Posted by African Press International on June 3, 2011

LIBERIA: Food stocks low for hosts and refugees

Liberians and Ivoirians are resorting to eating rice seeds (file photo)

DAKAR, 3 June 2011 (IRIN) – Liberian host families and the Ivoirian refugees staying with them are resorting to eating rice seeds intended for this year’s crop as food stocks dwindle in eastern Liberia, according to aid agencies.

Some 182,000 refugees who fled the violence in Côte d’Ivoire, are registered in Liberia, 90 percent of them staying with host families, rather than in refugee camps, according to the UN Refugee Agency (UNHCR).

Liberians and Ivoirians are also having to resort to buying imported rice – a coping mechanism usually exhibited far later in the lean season, according to a recent Food and Agriculture Organization (FAO) assessment.

Rice prices are 20-25 percent higher than in April 2010, according to the US Agency for International Development’s FEWSNET, further straining budgets in this chronically food-insecure region.

In the first few months of the refugee influx, food distributions were “patchy or nonexistent”, Susan Sandars, Oxfam’s communications and advocacy officer in Liberia, told IRIN; and now, “considerable gaps in the response remain,” she said.

Supply chain problems early on led to cereal shortages, meaning the World Food Programme (WFP) had to lower ration size per family, its emergency coordinator, Jerry Bailey, told IRIN.

Aid agencies underestimated by about one third, the number of refugees who would arrive, said Oxfam’s food security and livelihoods adviser, Nanthilde Kamara; and have not come up with effective ways to deliver to refugees who are so spread out – sheltering across an estimated 90 villages.

Challenges

Poor roads, broken bridges, and few available trucks on the commercial market continue to pose problems, said WFP’s Bailey, but response has improved. WFP has bought 10 additional trucks that can navigate difficult terrain, and is making emergency repairs to strategic roads. The organization is also setting up mobile storage units to try to ease distributions.

WFP is distributing regular seed-protection rations to 15,000 Liberians to prevent them from eating their rice seeds, and is delivering general food rations to 100,000 people in Nimba, Maryland and Grand Geddeh counties.

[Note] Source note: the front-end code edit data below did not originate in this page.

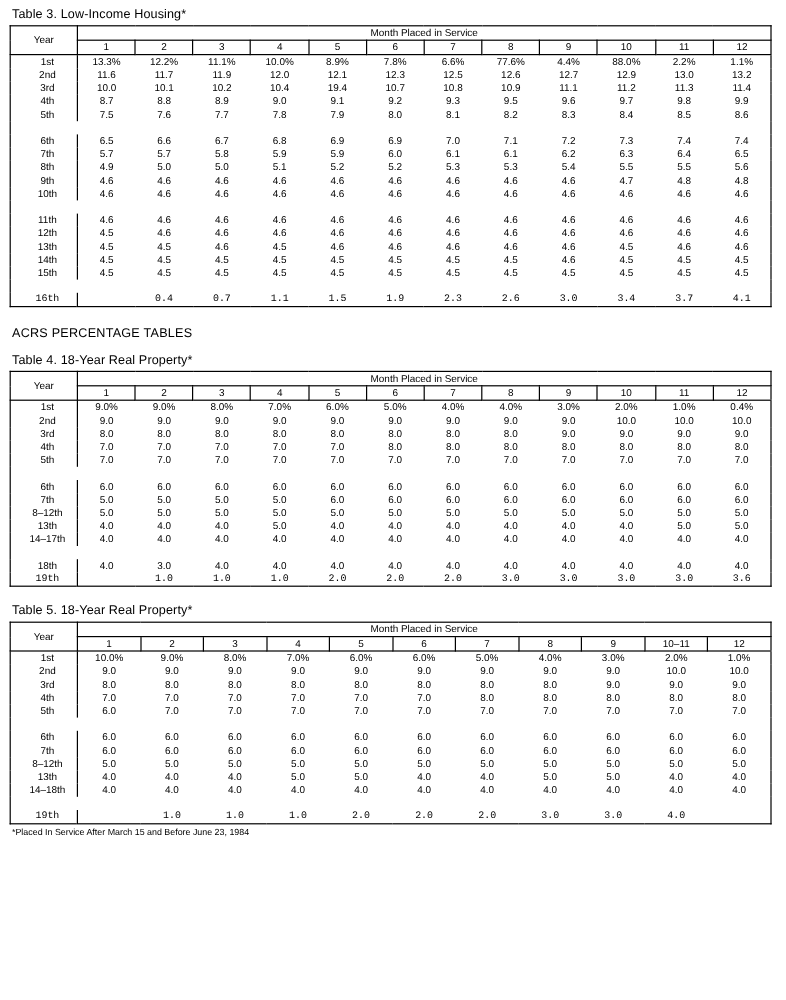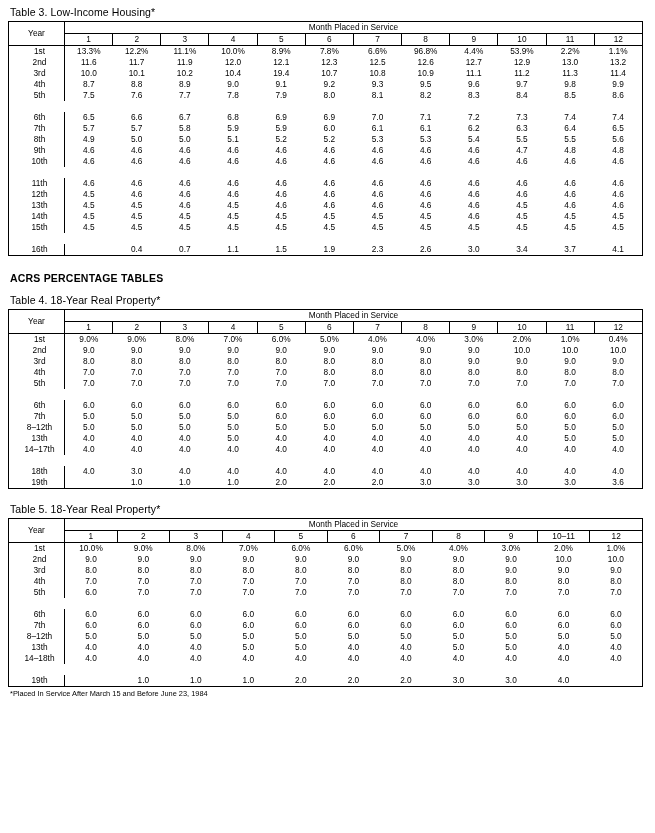--- a/index.html
+++ b/index.html
@@ -22,21 +22,21 @@
     width: 647px;
   }
   .tbl-title {
     font-size: 10.5px;
     font-weight: normal;
     margin: 0 0 3px 2px;
     letter-spacing: 0.1px;
   }
   .section-head {
     font-size: 10.5px;
-    font-weight: bold;
+    font-weight: normal;
     margin: 16px 0 10px 2px;
     letter-spacing: 0.2px;
   }
   table.irs {
     border-collapse: collapse;
     width: 635px;
     table-layout: fixed;
     border: 1px solid #000;
   }
   table.irs td, table.irs th {
@@ -53,20 +53,21 @@
   table.irs tbody td {
     border: none;
   }
   table.irs tbody td.yr {
     border-right: 1px solid #000;
     text-align: center;
     padding-left: 6px;
   }
   table.irs tbody tr.lastrow td {
     border-bottom: none;
+    font-family: Liberation Mono, monospace;
   }
   .hdr-mps {
     border-bottom: 1px solid #000;
     font-size: 8.6px;
     height: 12px;
     line-height: 12px;
   }
   .hdr-year {
     border-right: 1px solid #000;
     font-size: 8.6px;
@@ -121,23 +122,23 @@
       <tbody>
           <tr>
             <td class="yr">1st</td>
             <td>13.3%</td>
             <td>12.2%</td>
             <td>11.1%</td>
             <td>10.0%</td>
             <td>8.9%</td>
             <td>7.8%</td>
             <td>6.6%</td>
-            <td>96.8%</td>
+            <td>77.6%</td>
             <td>4.4%</td>
-            <td>53.9%</td>
+            <td>88.0%</td>
             <td>2.2%</td>
             <td>1.1%</td>
           </tr>
           <tr>
             <td class="yr">2nd</td>
             <td>11.6</td>
             <td>11.7</td>
             <td>11.9</td>
             <td>12.0</td>
             <td>12.1</td>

Cereal stocks are up – to 2,000 tons – though some say this will not last beyond one month or so.

The government, alongside a number of agencies, including FAO and Oxfam, is distributing seeds and tools to thousands of host families so they can boost their harvest in three months time; Oxfam is also figuring out how best to distribute cash.

Refugees and hosts will need support for a long time to come, estimate aid agencies, as many Ivoirians are still too scared to return home for fear of attacks due to their ethnicity or perceived political affiliation.  Many thousands could still be in-country in 2012, according to Bailey.

Given this, they need to shift their responses so they are more appropriate to the context – setting up smaller, nimble, mobile teams who can deliver food village to village, said Oxfam’s Kamara.